Published on 12:00 AM, July 27, 2019

FICTION

Silent Words

There was a faint sound of an old dog crying somewhere. It was as if a blind man was trying to play an ancient untuned violin. Its shrieks turned Rubi's blood cold. She almost fell asleep but woke up at the howling sound.

Startling out from slumber she stared at the man lying on the bed, wrapped in white gauge as if he was mummified. He looked like a dead soul in a shroud. Half of his body was covered with a light blanket, and a tube was sticking out of his throat. It was divided into two segments. One was used for feeding, and another for breathing. Other than that, he had wires sticking out from both arms. His whole body was paralysed and his eyes were blindfolded. The only moving part of his body were the fingers of his right hand and his heart that still pumped within his carcass. Through those five fingers he communicated with Rubi, who carried the message to others.

Rubi was a young girl who had learnt to understand the signs formed by the fingers and what letter they represent. The number of tap delivered by a particular finger represented a particular letter. It took her only two days to learn all the signs because the urgency of the war had pushed her, hunger supplying her inspiration.
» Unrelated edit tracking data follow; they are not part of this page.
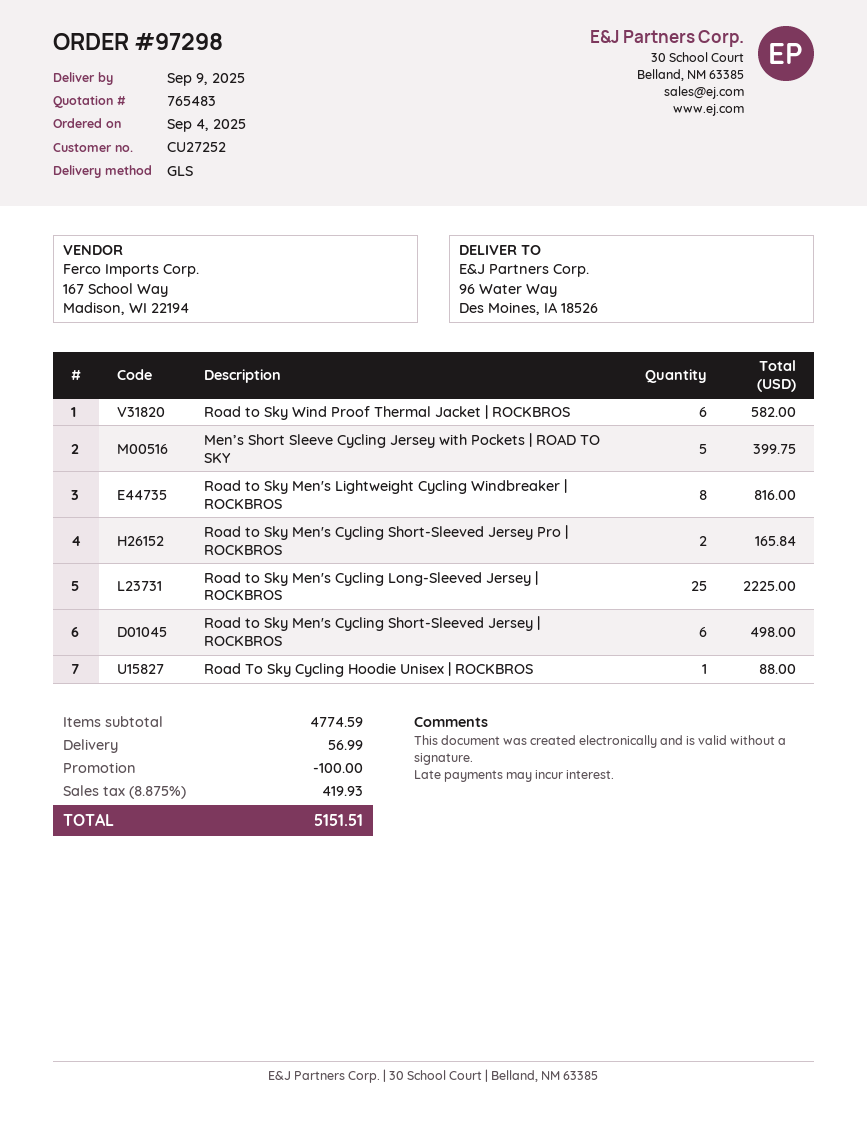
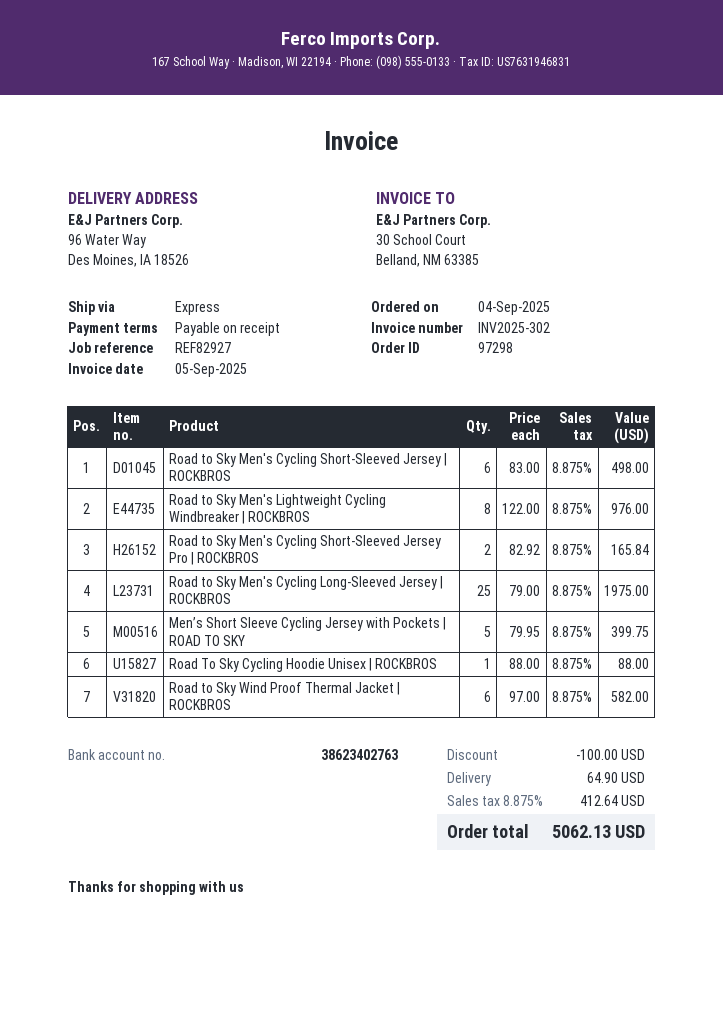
shipping method: GLS -> express
Road to Sky Men's Lightweight Cycling Windbreaker | ROCKBROS: 8 for 816.00 -> 8 for 976.00
Road to Sky Men's Cycling Long-Sleeved Jersey | ROCKBROS: 25 for 2225.00 -> 25 for 1975.00
shipping: 56.99 -> 64.90
tax: 8.875% = 419.93 -> 8.875% = 412.64
total: 5151.51 -> 5062.13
War changed everything like it always did.      

Minefield took this man's senses away except for his hunger and the ability to breath and of course the ability to move the fingers of his right hand. He has been like this for three months now. Everyone mistakes him for a corpse because he looks like one. There have been patients like him who came and went away, but he keeps on breathing through the tube. Rubi wonders which one is better, breathing through a tube or not breathing at all.

At first, Rubi cried almost all the time because she didn't know anything about the whereabouts of her family, where they were, or even if they were alive at all. But now, it did not seem to matter to her anymore. People are always captured by life as it comes. Now she wonders what this man beside her feels or thinks. She wonders if he has anything to say to anyone. Rubi feels a keen curiosity to learn about this man, who he is, what his name is and about his loved ones.

She hopes to know him better for there is no one except for this quiet man who communicates with her like the rune of windy autumn communicating with narcissistic owls.    

Sometime Rubi thinks she understands the man. There have been times when Rubi without any sign or anything went up to this man and straightened his blanket a bit, adjusted his pillow and even sang for him faint lullabies. She doesn't know if he can hear any of it but she sometime feels that he does.

Today the doctor will be a little late. There has been bombing near the hospital a few days ago and now the area has became a terrifying residence for people who are still alive. Most of the doctors and nurses ran away, but some of them have started to return. Rubi and some other nurses remained because they had nowhere to go. Yesterday, two nurses came back and assured the return of some doctors today. They are maybe already on their way now.

Rubi looks at the body on the bed. She wonders if this person living like cadaver is in pain or in peace. Rubi sometime finds his inactivity harmonious, but most of the time she finds it excruciating even to think of living in this condition.

How can anyone live in peace when one is barely breathing. But this is just an assumption, and Rubi isn't certain of anything. Only joy can be shared, not pain; only pleasure can be perceived, not sufferings. 

That is when Rubi notices the ring finger of the man moving. She snatches the pen and paper lying on the table beside the bed and keeps on writing letters that form words, which shape sentences that create language and eventually expresses desires. But to Rubi's regret she cannot always comprehend what those are. After all, her education in minimal. She can write the letters, but does not always understand the full implication of those letters turning into words.

She stares at the distorted letters of her handwriting, she tries to figure out what they mean. To her, those are just short scratches of pen. She sits silently and gapes at the paper for a long time.

Finally, it is nine o'clock at night. She leaves the pen and paper on the table and goes up to push medicines through the tube into this vessel of life. She takes five tablets, crushes them and adds some liquid to the powder. She takes the liquid paste in a syringe and goes to the white figure of a human body resting on bed. All she has to do is to set the syringe to the mouth of the tube and push the syringe until all the medicine is passed through the barrel that is now a part of the man. But instead, she cuts the tube with the scissors that lie on a tray on the other side of the bed where medicines are kept. She does it with steady hands.

The body does not move, not even a little. But its essence vaporizes and merges with the breath of all the dead cries of thousand souls. The body opens like Pandora's box to release the struggling, wounded chimera waddling on the boulevard of fabricated hopes to live. It is released from the phantom everyone compelled him to believe to be a reality. Now he is free to accept the truth, free to live in it.     

The doctor comes later that night and sees the man's condition. He searches for Rubi but cannot find her. What the doctor does find is a sheet of paper on the bed side table. On it there is a sentence written in Rubi's distorted hand writing. The doctor reads it over and over with perplexity but the sentence does not change. From the moment it was curved on the paper till then the order of the letters remains the same. "Kill me," it read.

 

Abdullah Rayhan is an English Department student at Jahangirnagar University.